I've spent a good part of the weekend trying to get a grip on my garden, which has gotten away from me. Sigh. I know.
Already.
A couple of weeks ago I purchased more plants, and life got a little chaotic, so they sat, in their flats. The plants were larger, and the roots sat confined in those little plastic packages. They'd become so compacted and dried that the water I'd sprinkled over the them just sat on top, and would not soak in.
Yesterday I sat and analyzed them, and came to terms with the fact that I was probably out $40 and had killed 2 flats of marigolds and a couple of jalapeno plants.
I decided I had nothing to lose by trying though, so started the day by pulling the plants out of their tight pants--I mean, their tight plastic containers--and sat them right down into tubs of water. I let them soak their feet for a day. I knew full well I might end with a couple of buckets of mud with dead plants in them, but I gave it a shot.
Here are the peppers, yesterday:
And here they are now, my coffee companions this morning:
I slept in this morning, and now on my second cup of coffee, I sit contemplating how important water is, and how it has the same effects on our human bodies as it does on those little plants, and how I wish someone would bring me some scrambled eggs.
Putting off scrambling my own eggs, then, I sat thinking about the roots of those plants. All squished in in there, taking on the shape of the container they were stuck in, growing and growing into a tight knot, and getting sicker.
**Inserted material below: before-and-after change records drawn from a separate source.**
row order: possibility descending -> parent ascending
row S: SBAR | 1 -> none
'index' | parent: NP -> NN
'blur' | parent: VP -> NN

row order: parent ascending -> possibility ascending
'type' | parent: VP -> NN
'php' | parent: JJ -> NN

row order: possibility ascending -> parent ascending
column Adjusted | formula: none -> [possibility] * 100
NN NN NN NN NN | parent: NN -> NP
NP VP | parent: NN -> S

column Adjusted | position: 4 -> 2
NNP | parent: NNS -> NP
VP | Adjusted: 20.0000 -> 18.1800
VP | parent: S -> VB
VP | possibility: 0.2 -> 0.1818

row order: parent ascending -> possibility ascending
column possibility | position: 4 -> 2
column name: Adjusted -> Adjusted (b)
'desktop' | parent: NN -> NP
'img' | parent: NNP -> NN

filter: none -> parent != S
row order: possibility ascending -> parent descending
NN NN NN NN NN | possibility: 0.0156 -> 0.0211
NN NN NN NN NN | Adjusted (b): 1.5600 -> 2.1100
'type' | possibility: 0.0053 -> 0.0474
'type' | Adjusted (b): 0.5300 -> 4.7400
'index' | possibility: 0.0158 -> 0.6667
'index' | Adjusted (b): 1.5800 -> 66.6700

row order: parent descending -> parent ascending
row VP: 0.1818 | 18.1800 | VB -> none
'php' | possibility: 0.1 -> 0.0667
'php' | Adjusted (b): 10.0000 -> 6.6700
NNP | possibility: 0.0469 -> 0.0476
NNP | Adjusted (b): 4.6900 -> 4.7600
And once released from it, beginning to reach out and expand, and absorb what it needed to thrive again.
We really do have a lot in common with a plant, don't we?
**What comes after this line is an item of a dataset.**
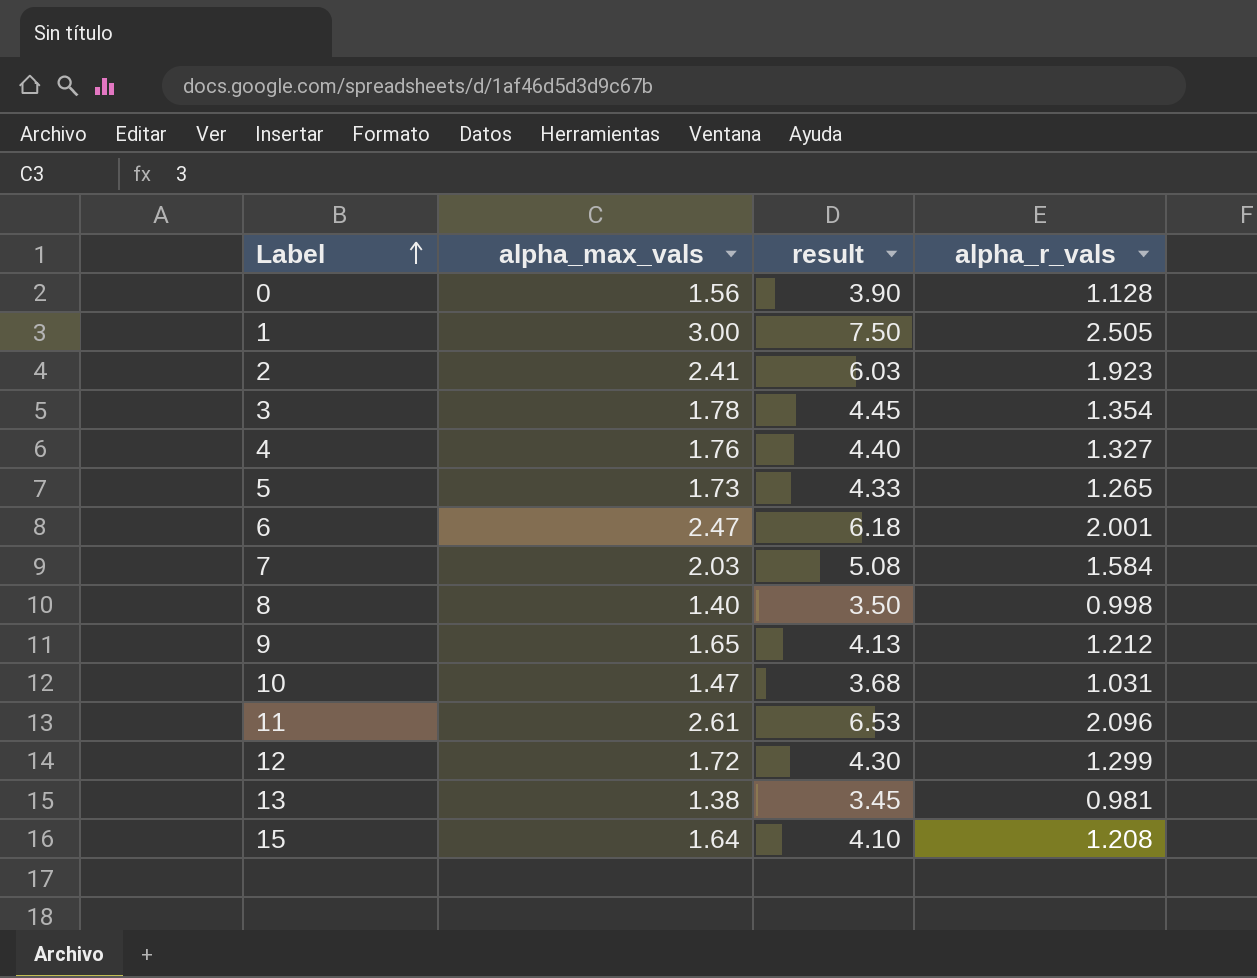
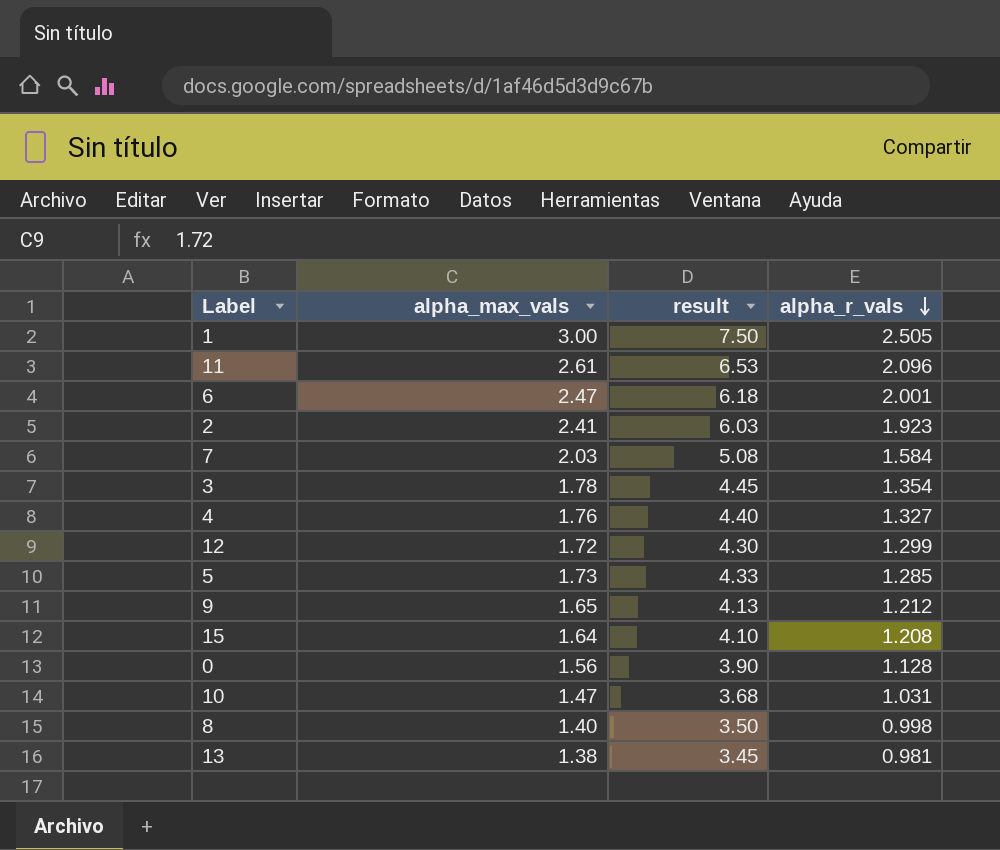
row order: Label ascending -> alpha_r_vals descending
5 | alpha_r_vals: 1.265 -> 1.285

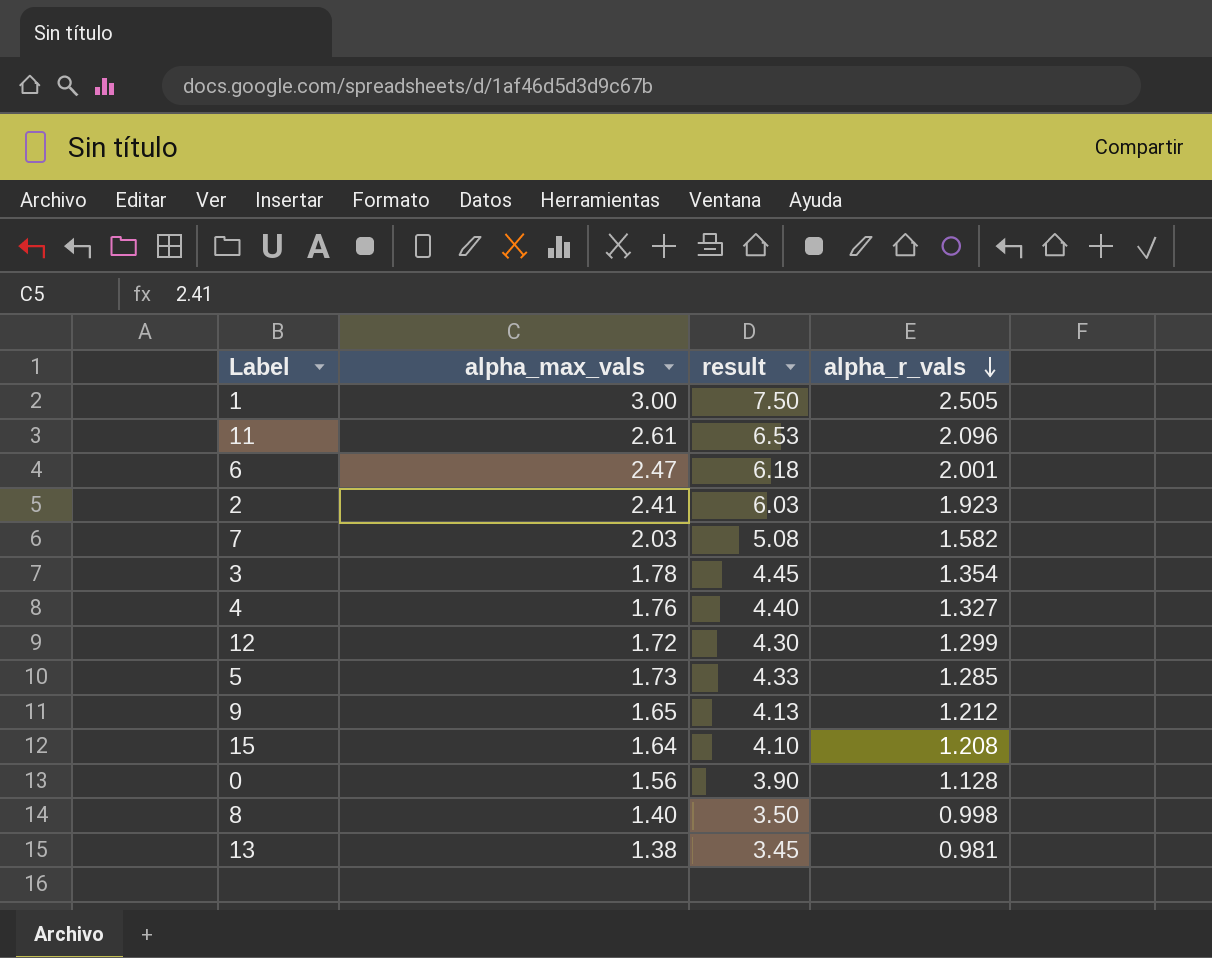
row 10: 1.47 | 3.68 | 1.031 -> none
7 | alpha_r_vals: 1.584 -> 1.582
I spoke this week with a friend that has just ended a relationship. A relationship with a "partner" that belittled her and made her feel bad about herself, and made her second guess her own good instincts. A "partner" that would turn the tables on her and trip her up and make her feel a little crazy. When you're in that relationship with someone--and look, most of us have been in that relationship with someone--that stuff trickles over, outside of the relationship--into your self-esteem, into your personal life, your job, your hobbies, your dreams, your friends, your family.
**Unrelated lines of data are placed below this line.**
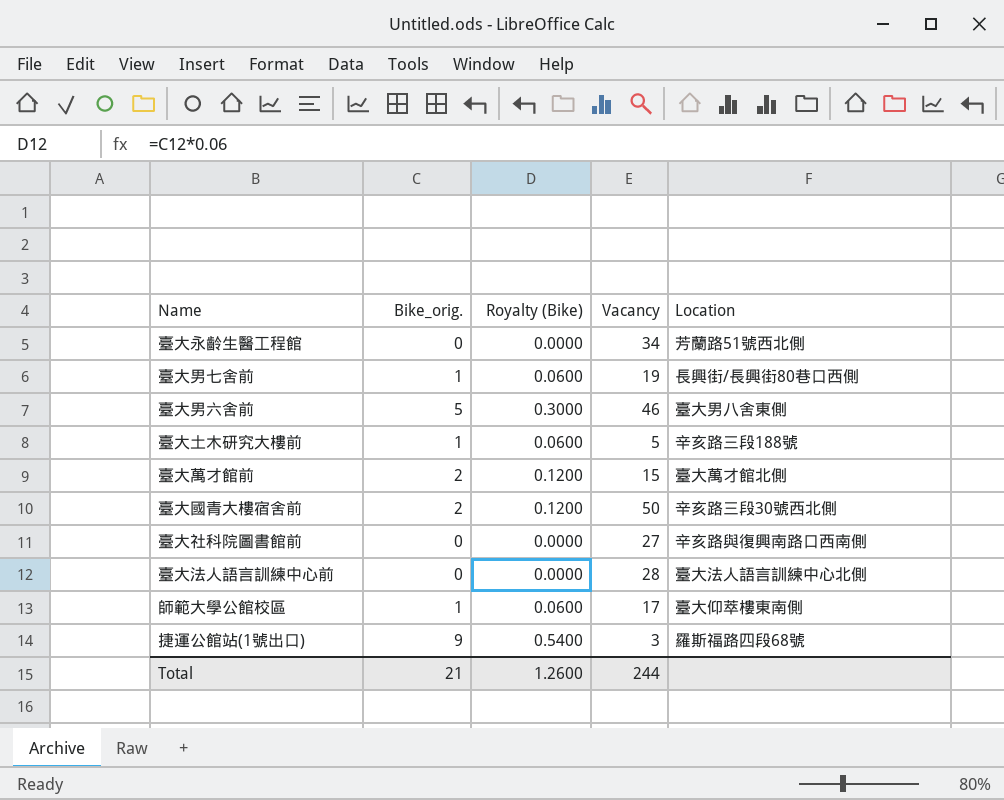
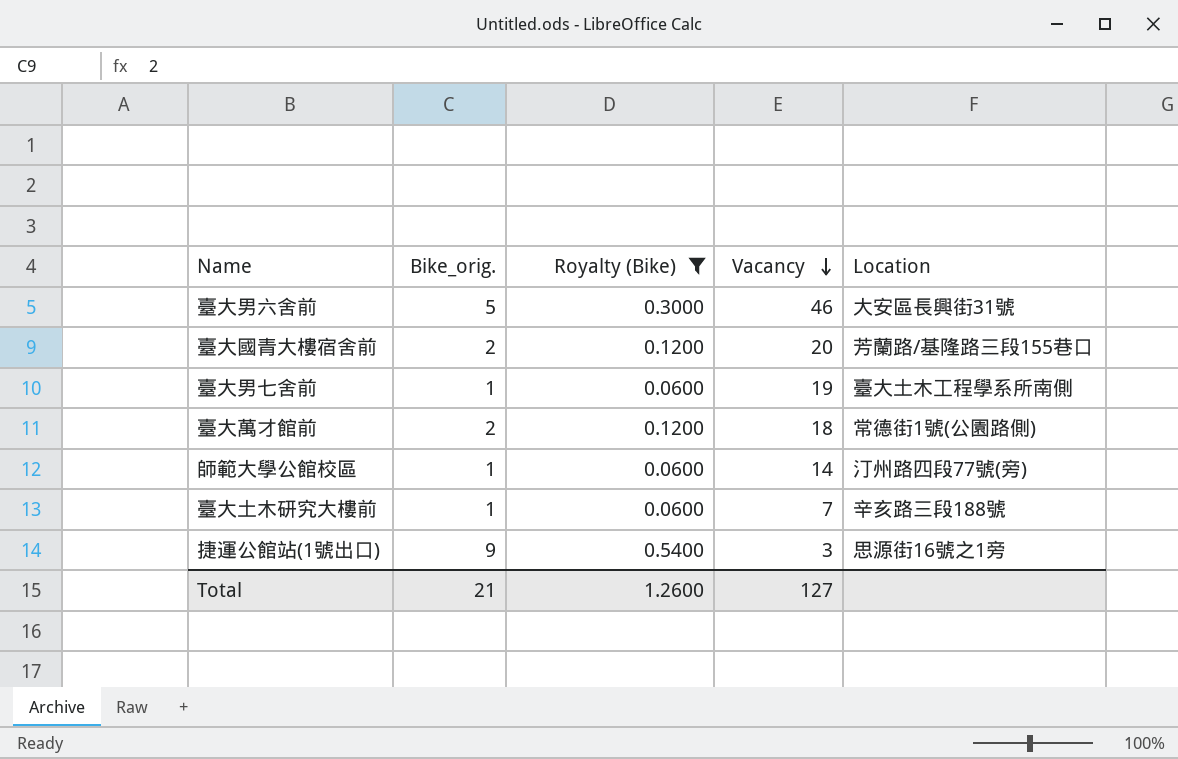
filter: none -> Royalty (Bike) != 0.0000
row order: none -> Vacancy descending
臺大男六舍前 | Location: 臺大男八舍東側 -> 大安區長興街31號
臺大國青大樓宿舍前 | Vacancy: 50 -> 20
臺大國青大樓宿舍前 | Location: 辛亥路三段30號西北側 -> 芳蘭路/基隆路三段155巷口
臺大男七舍前 | Location: 長興街/長興街80巷口西側 -> 臺大土木工程學系所南側
臺大萬才館前 | Vacancy: 15 -> 18
臺大萬才館前 | Location: 臺大萬才館北側 -> 常德街1號(公園路側)
師範大學公館校區 | Vacancy: 17 -> 14
師範大學公館校區 | Location: 臺大仰萃樓東南側 -> 汀州路四段77號(旁)
臺大土木研究大樓前 | Vacancy: 5 -> 7
捷運公館站(1號出口) | Location: 羅斯福路四段68號 -> 思源街16號之1旁
Total | Vacancy: 244 -> 127

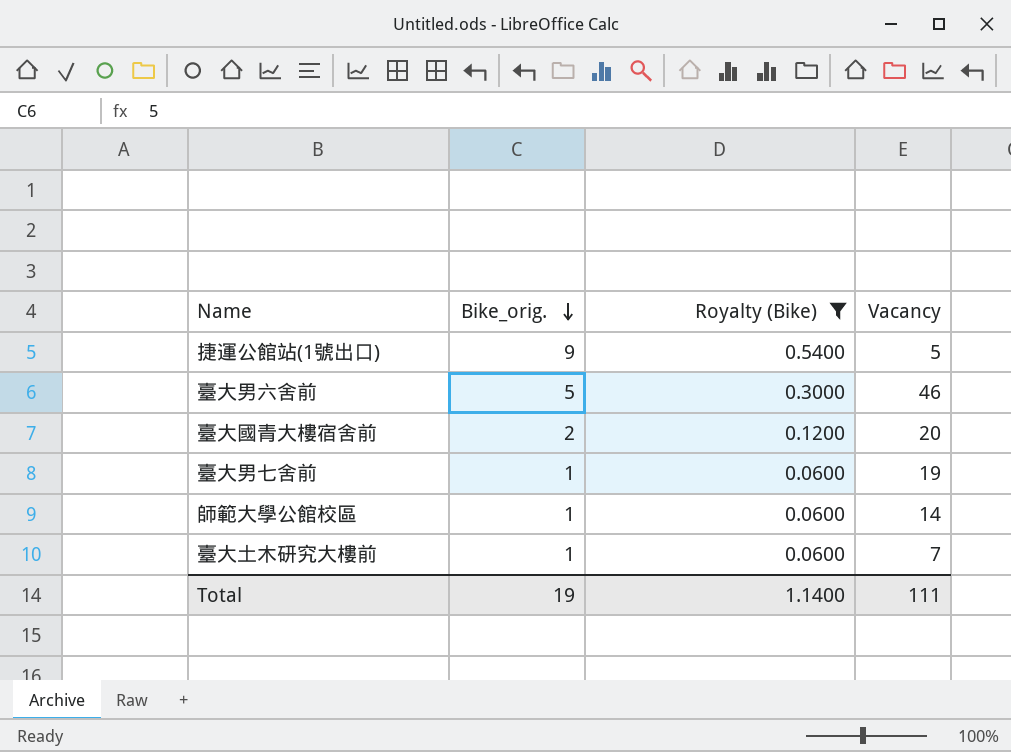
row order: Vacancy descending -> Bike_orig. descending
column Location | position: 5 -> none
row 臺大萬才館前: 2 | 0.1200 | 18 | 常德街1號(公園路側) -> none
捷運公館站(1號出口) | Vacancy: 3 -> 5
Total | Bike_orig.: 21 -> 19
Total | Royalty (Bike): 1.2600 -> 1.1400
Total | Vacancy: 127 -> 111

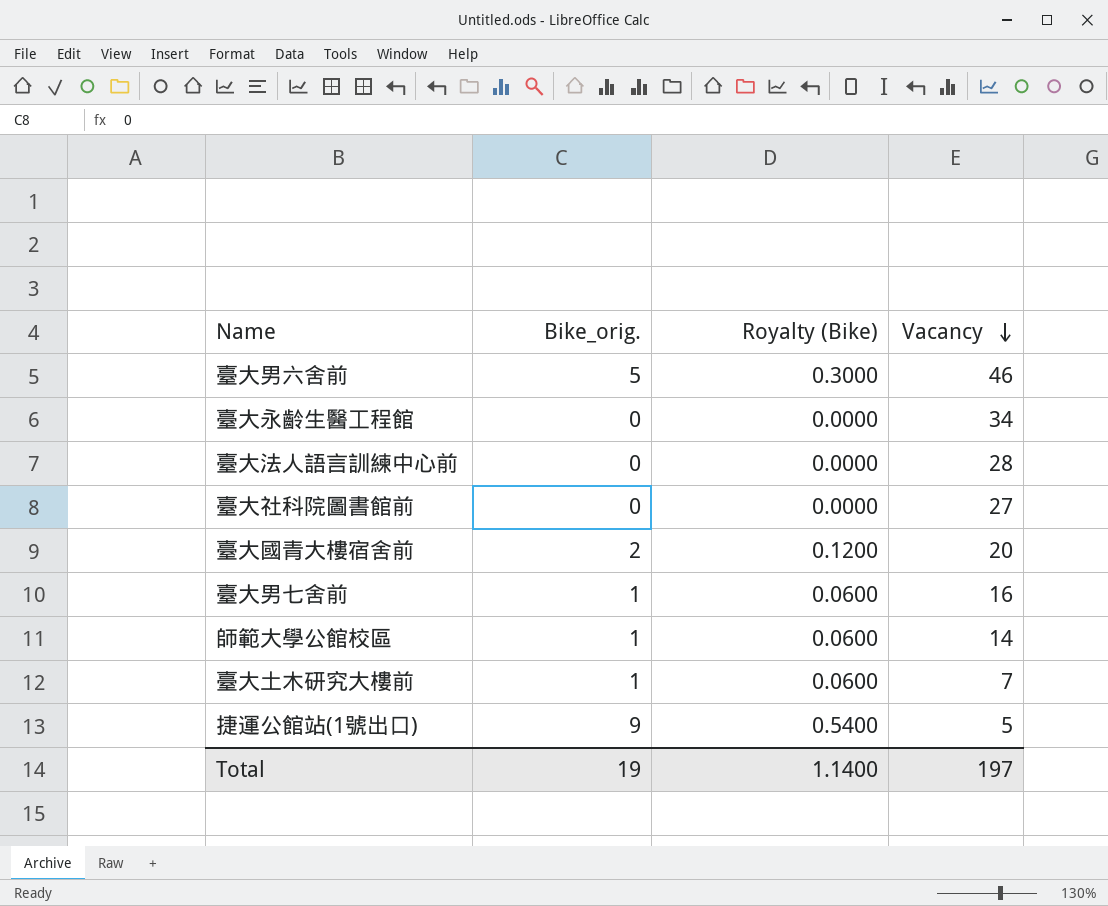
filter: Royalty (Bike) != 0.0000 -> none
row order: Bike_orig. descending -> Vacancy descending
臺大男七舍前 | Vacancy: 19 -> 16
Total | Vacancy: 111 -> 197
Now, entertain me, and let's say we're all plants.
My friend's ex-boyfriend--and this is not a man-bashing exercise, the situation is gender-reversible--is that shitty piece of plastic that those plants came in. That sheath that kept her from expanding her roots and reaching out and absorbing what she needs to thrive. I was there once, 30 years ago, a story for another day, but I still remember how that shitty plastic sheath can actually come to feel like home--you're planted in it, for God's Sake. You come to think you actually need it to survive--it has you convinced that it is the only thing holding you together, and you cannot live without it. You see what it does there, right? It's very sneaky plastic; that plastic is a real sonofabitch.
Note to my darling friend:
You've stepped out of the plastic flat. Be one with my jalapeno plant: Drink lots and lots of water now, and grow and grow and grow. Your reach can be endless. And the next time a piece of plastic asks you out for dinner, run for your life. You don't have to be polite to plastic; you can be downright rude. It really doesn't matter if it thinks you're a bitch, ok?
If you don't believe me, just ask my marigolds. Marigolds don't lie.